What this task involves
In the lines below, find the one that contains "net: 2555.66 -> 2505.18" and write it out exactly, along with every line that follows it.

(Dataset excerpts)

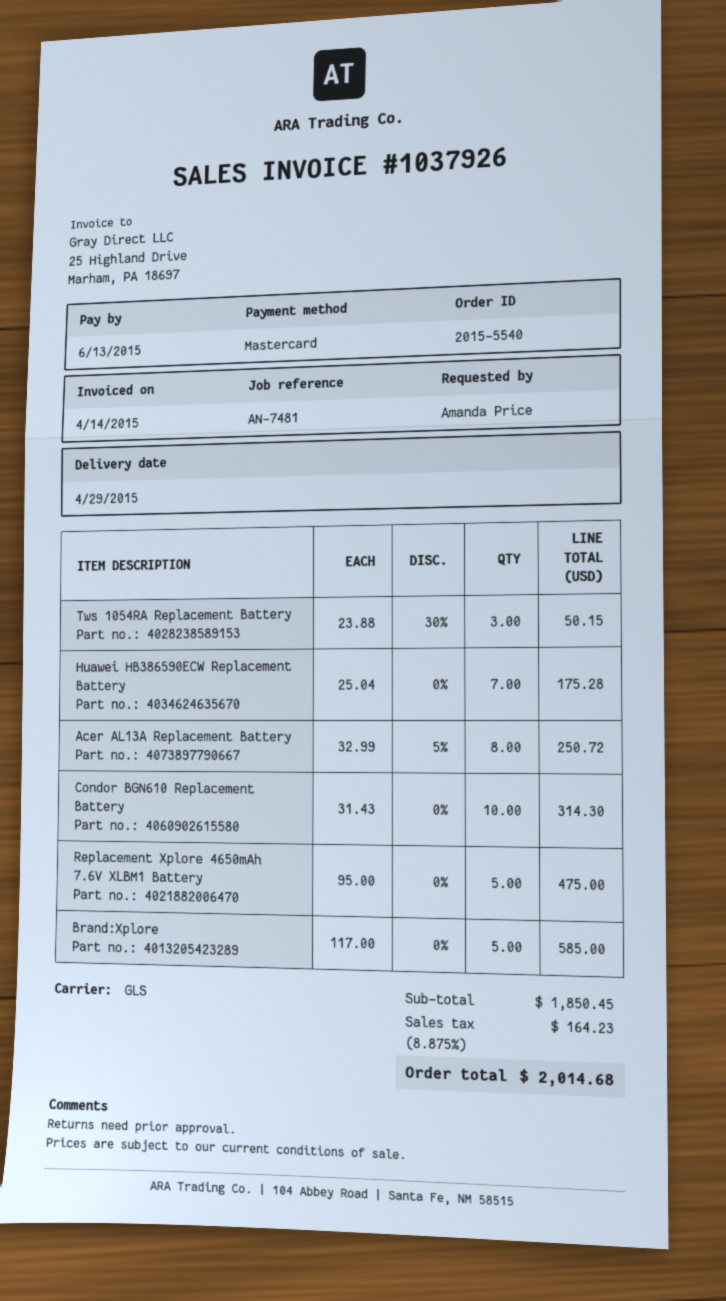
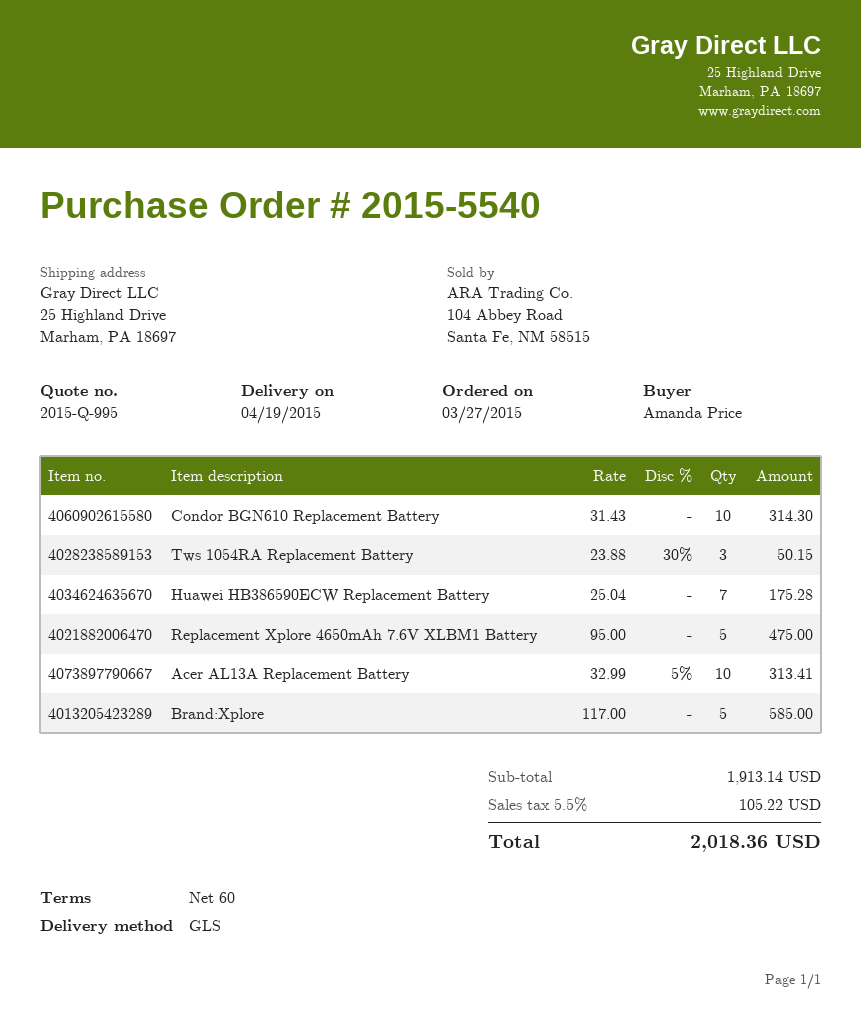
delivery date: 2015-04-29 -> 2015-04-19
Acer AL13A Replacement Battery: 8 x 32.99 - 5% = 250.72 -> 10 x 32.99 - 5% = 313.41
subtotal: 1850.45 -> 1913.14
tax: 8.875% = 164.23 -> 5.5% = 105.22
total: 2014.68 -> 2018.36

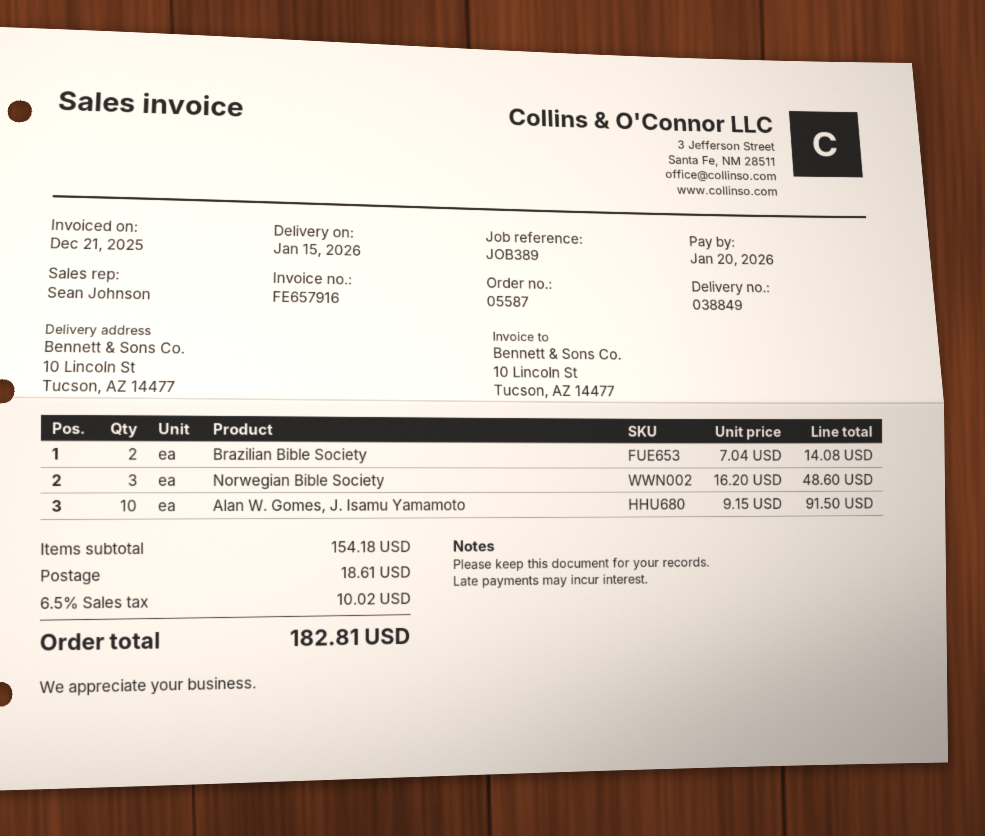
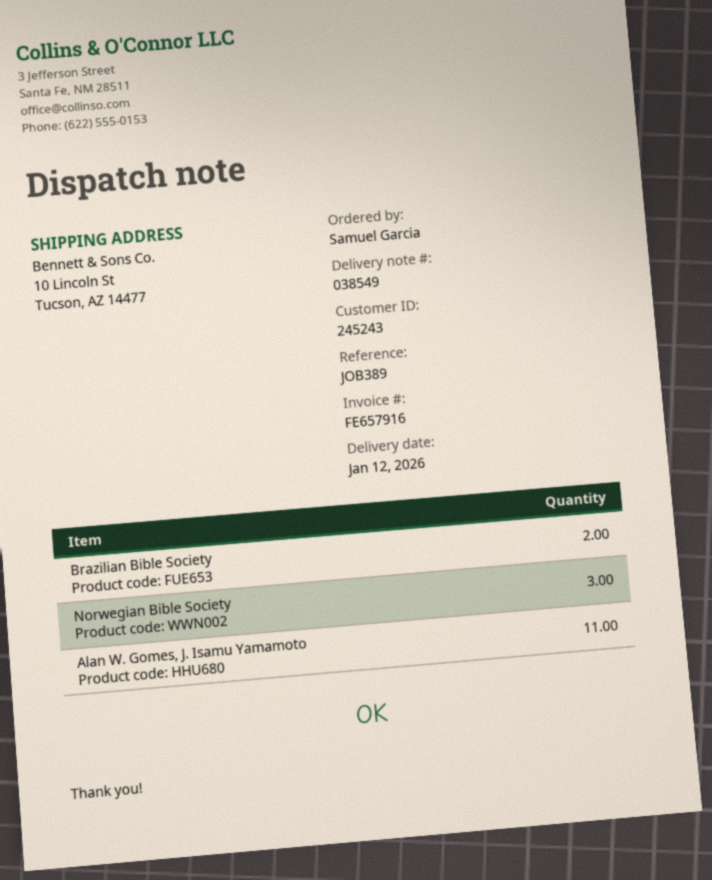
delivery note number: 038849 -> 038549
delivery date: 2026-01-15 -> 2026-01-12
Alan W. Gomes, J. Isamu Yamamoto: 10 -> 11

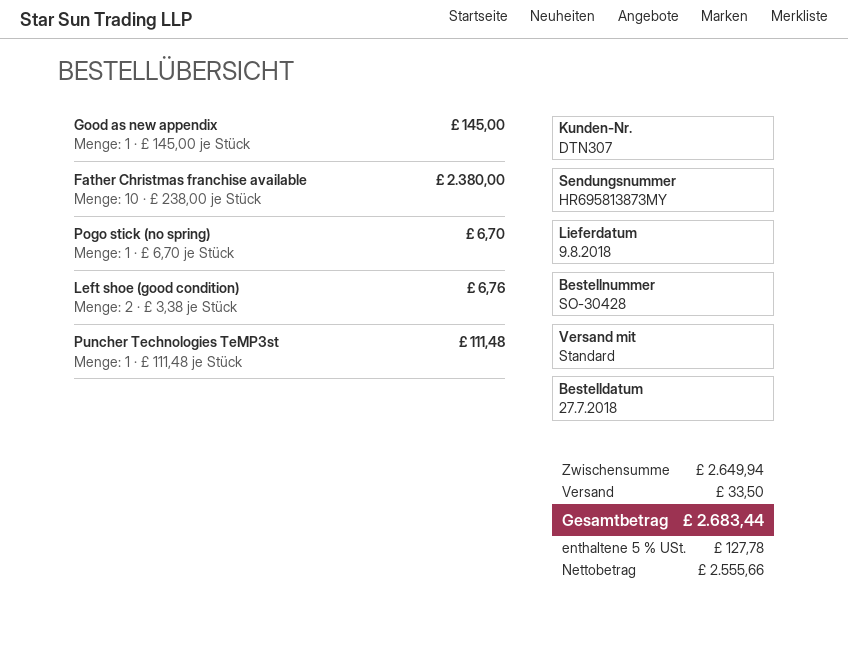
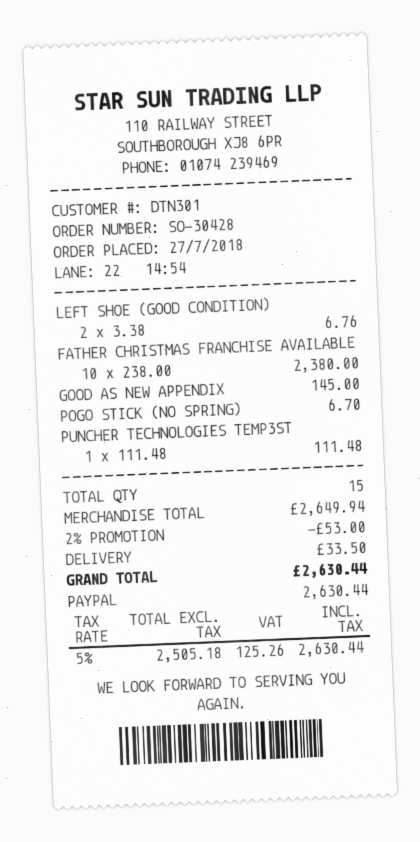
customer number: DTN307 -> DTN301
discount: none -> 2% = 53.00
net: 2555.66 -> 2505.18
tax: 5% = 127.78 -> 5% = 125.26
total: 2683.44 -> 2630.44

Exercise result
net: 2555.66 -> 2505.18
tax: 5% = 127.78 -> 5% = 125.26
total: 2683.44 -> 2630.44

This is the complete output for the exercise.